[[ EXERCISE DATA open ]]
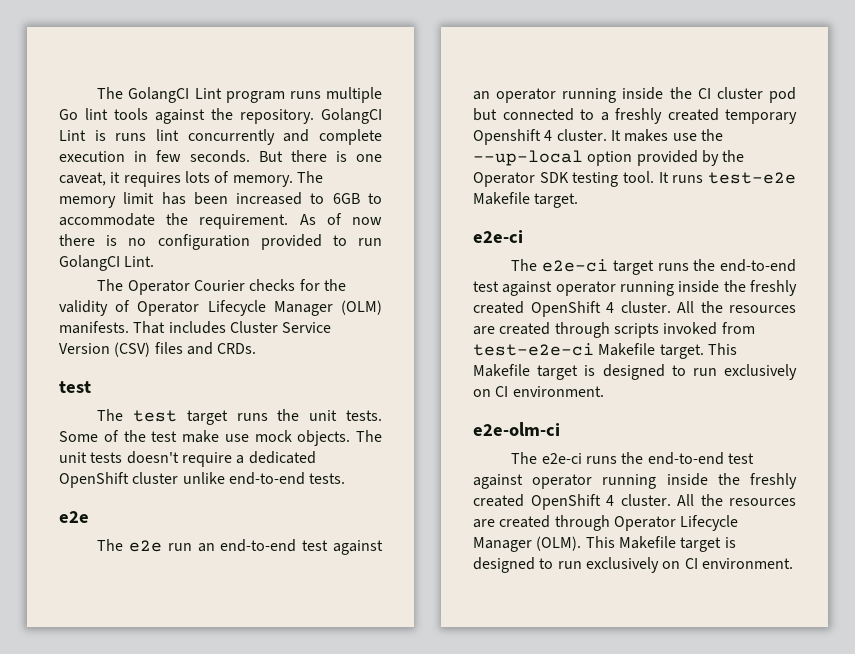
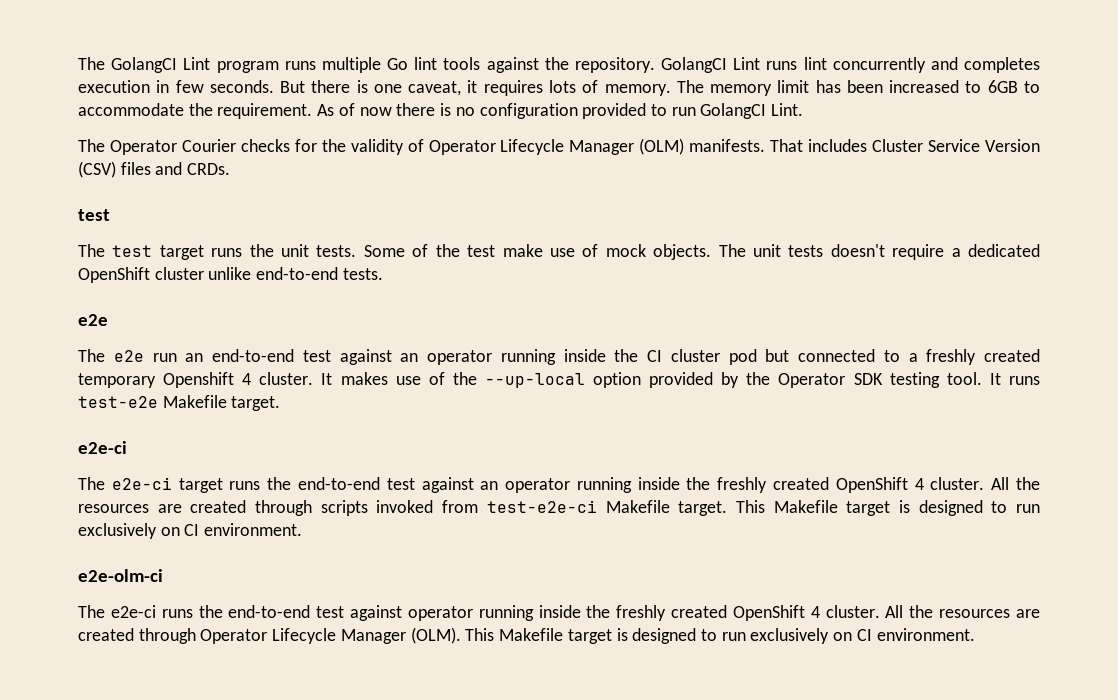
[94,130,106,141] is -> (761, 63) none
[319,129,383,145] complete -> [963,57,1040,73] completes
(249, 438) none -> [582,244,599,257] of
(697, 137) none -> [428,372,445,385] of
(553, 288) none -> [480,481,499,490] an

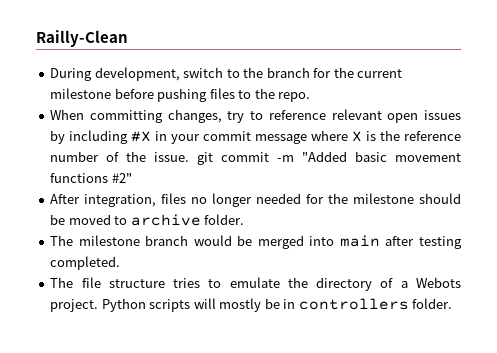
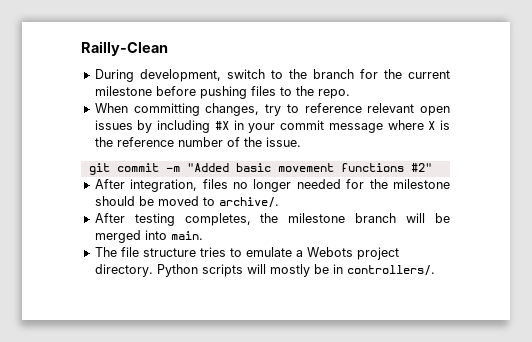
(190, 157) none -> (301, 142) //
[130,214,245,226] [50,235,74,246] archive folder. // The -> [218,197,279,208] [94,213,279,226] archive/. // After testing completes, the
[193,235,232,246] would -> [406,213,426,223] will
[339,235,462,249] [50,256,121,270] main after testing completed. -> [170,231,203,240] main.
[287,277,461,291] [50,299,99,312] the directory of a Webots project. -> [295,247,399,260] [94,264,153,277] a Webots project directory.
[298,298,453,310] controllers folder. -> [346,265,435,276] controllers/.

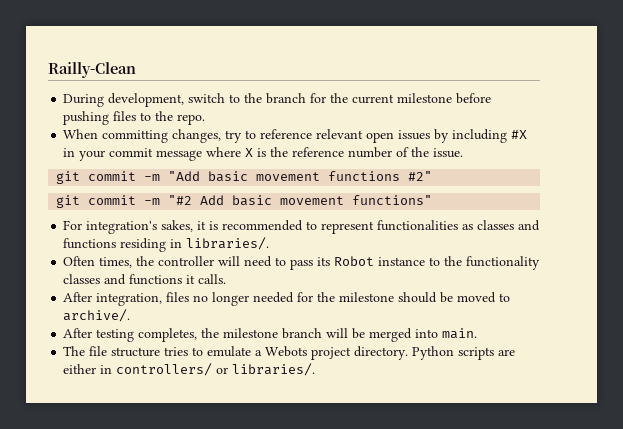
[186,163,229,172] "Added -> [168,171,201,181] "Add
(432, 167) none -> [56,195,433,208] [63,220,541,234] [63,237,270,252] [63,256,541,270] [63,274,227,285] // git commit -m "#2 Add basic movement functions" // For integration's sakes, it is recommended to represent functionalities as classes and functions residing in libraries/. // Often times, the controller will need to pass its Robot instance to the functionality classes and functions it calls.
[246,264,435,277] will mostly be in controllers/. -> [498,349,516,356] [63,363,316,376] are either in controllers/ or libraries/.

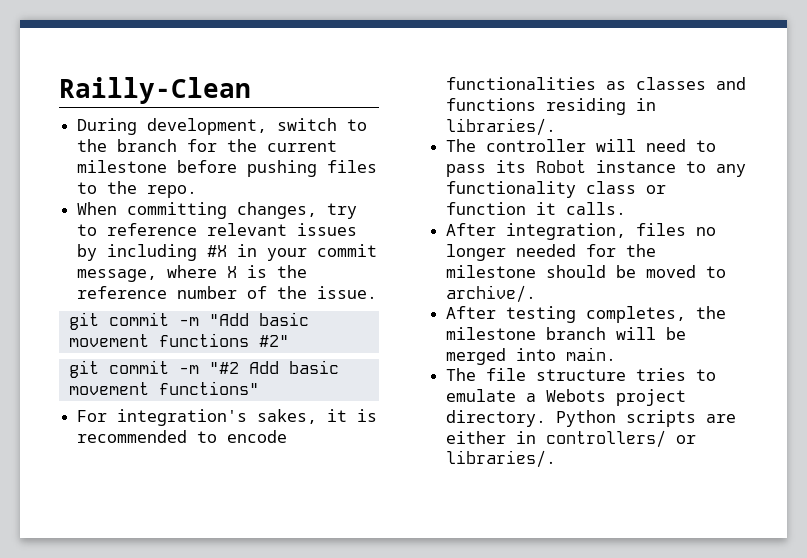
[366,132,395,143] open -> (288, 229) none
[156,150,203,161] message -> [77,269,158,282] message,
[321,221,375,234] represent -> [227,430,288,443] encode
[63,256,155,268] Often times, the -> [446,139,477,152] The
[444,256,541,270] [63,274,183,285] the functionality classes and functions -> [716,164,747,177] [446,181,667,198] [446,202,527,215] any functionality class or function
[[ EXERCISE DATA closed ]]
Report the number of lines above holding "functionality", and only that.

2